Jupyter Environment#
jupyter_env exposes a stateful Jupyter-style Python notebook through MCP
tools. Each episode creates a fresh E2B Code Interpreter sandbox, so Python
variables, imports, files, and generated plots persist across tool calls until
the next reset.
Reset can also receive setup and verify scripts. Setup commands run immediately
after the sandbox is created. Verify commands are stored for the episode and run
when the agent calls final_answer.
Tools#
add_and_execute_code_cell(code): execute a new Python cell.edit_and_execute_current_cell(code): replace and re-run the latest code cell.execute_shell_command(command): run shell commands inside the sandbox.get_notebook_state(include_images=False): summarize recent notebook cells.final_answer(answer): record a final answer and run any configured verify commands.
Quick Start#
from jupyter_env import JupyterEnv
with JupyterEnv(base_url="http://localhost:8000").sync() as env:
env.reset(
setup=["pip install -q pandas"],
verify=[
"python - <<'PY'\nfrom pathlib import Path\nassert Path('/home/user/work/answer.txt').exists()\nPY"
],
)
print(env.call_tool("add_and_execute_code_cell", code="x = 21 * 2\nx"))
print(env.call_tool("final_answer", answer="done"))
Local Server#
cd envs/jupyter_env
E2B_API_KEY=e2b_... uv run --project . server
The API and custom web UI are served on port 8000. The notebook UI is mounted
at /web.
Docker#
cd envs/jupyter_env
openenv build -t jupyter-env
docker run -p 8000:8000 -e E2B_API_KEY=e2b_... jupyter-env
Configuration#
E2B_API_KEY: required when resetting an episode.MAX_CONCURRENT_ENVS: maximum concurrent WebSocket sessions. Defaults to4.KAGGLE_DATA_DIR: optional root directory for reset-time Kaggle file staging.

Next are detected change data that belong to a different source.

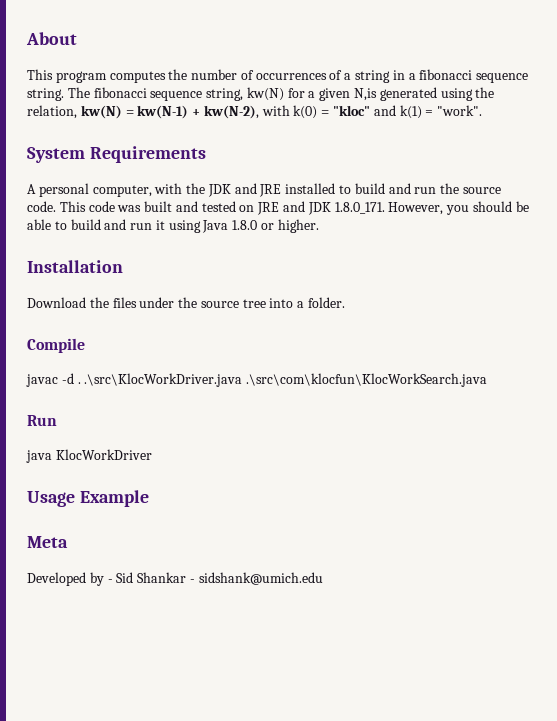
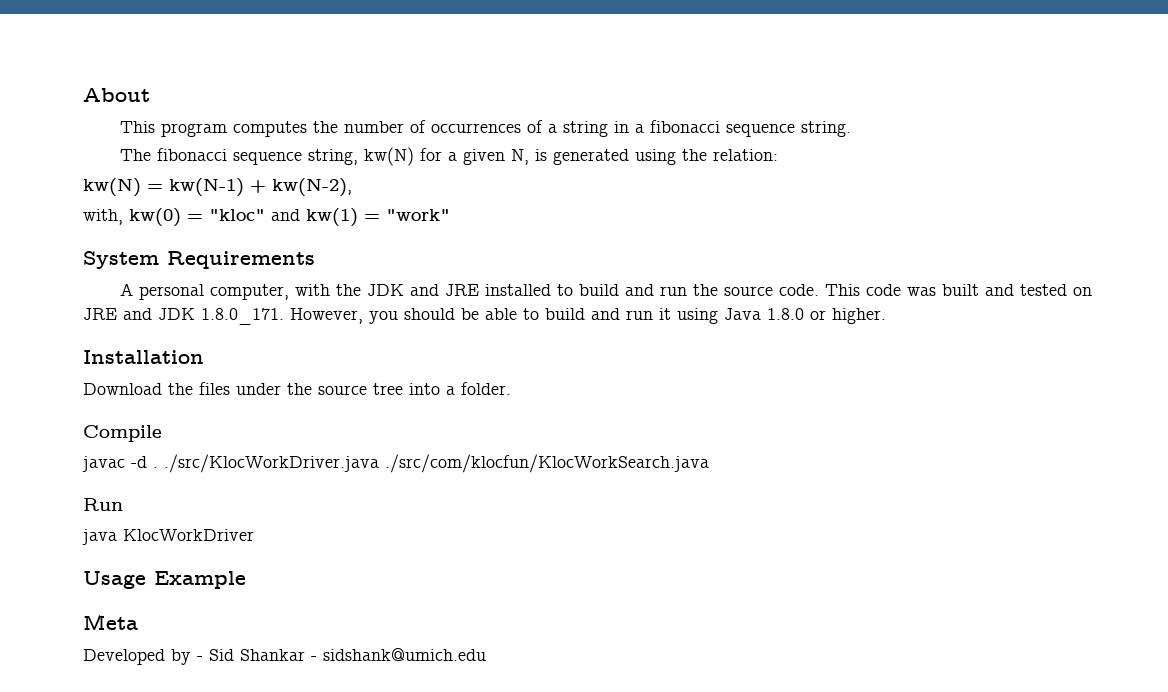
- This program computes the number of occurrences of a string in a fibonacci sequence string. The fibonacci sequence string, kw(N) for a given N,is generated using the relation, kw(N) = kw(N-1) + kw(N-2), with k(0) = "kloc" and k(1) = "work".
+ This program computes the number of occurrences of a string in a fibonacci sequence string.
+ The fibonacci sequence string, kw(N) for a given N, is generated using the relation:
+ kw(N) = kw(N-1) + kw(N-2),
+ with, kw(0) = "kloc" and kw(1) = "work"
- javac -d . .\src\KlocWorkDriver.java .\src\com\klocfun\KlocWorkSearch.java
+ javac -d . ./src/KlocWorkDriver.java ./src/com/klocfun/KlocWorkSearch.java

Setup and Verify Commands#
reset() accepts either setup / verify or setup_scripts /
verify_scripts.
env.reset(
setup=[
"mkdir -p /home/user/work",
"printf 'seed data' > /home/user/work/input.txt",
],
verify=[
"test -f /home/user/work/answer.txt",
"python -m pytest /home/user/work/tests",
],
)
Setup failure ends the reset response with done=True and returns the captured
setup results. Verify commands run when final_answer(answer) is called. Reward
defaults to passed_verify_commands / total_verify_commands. A verify command
can override this by writing a float to:
/home/user/logs/verifier/reward.txt
Notes#
This first version intentionally keeps sandbox provider selection local to the environment and uses E2B as the concrete backend. A shared OpenEnv sandbox API can be introduced later once the provider contract is RFC-backed.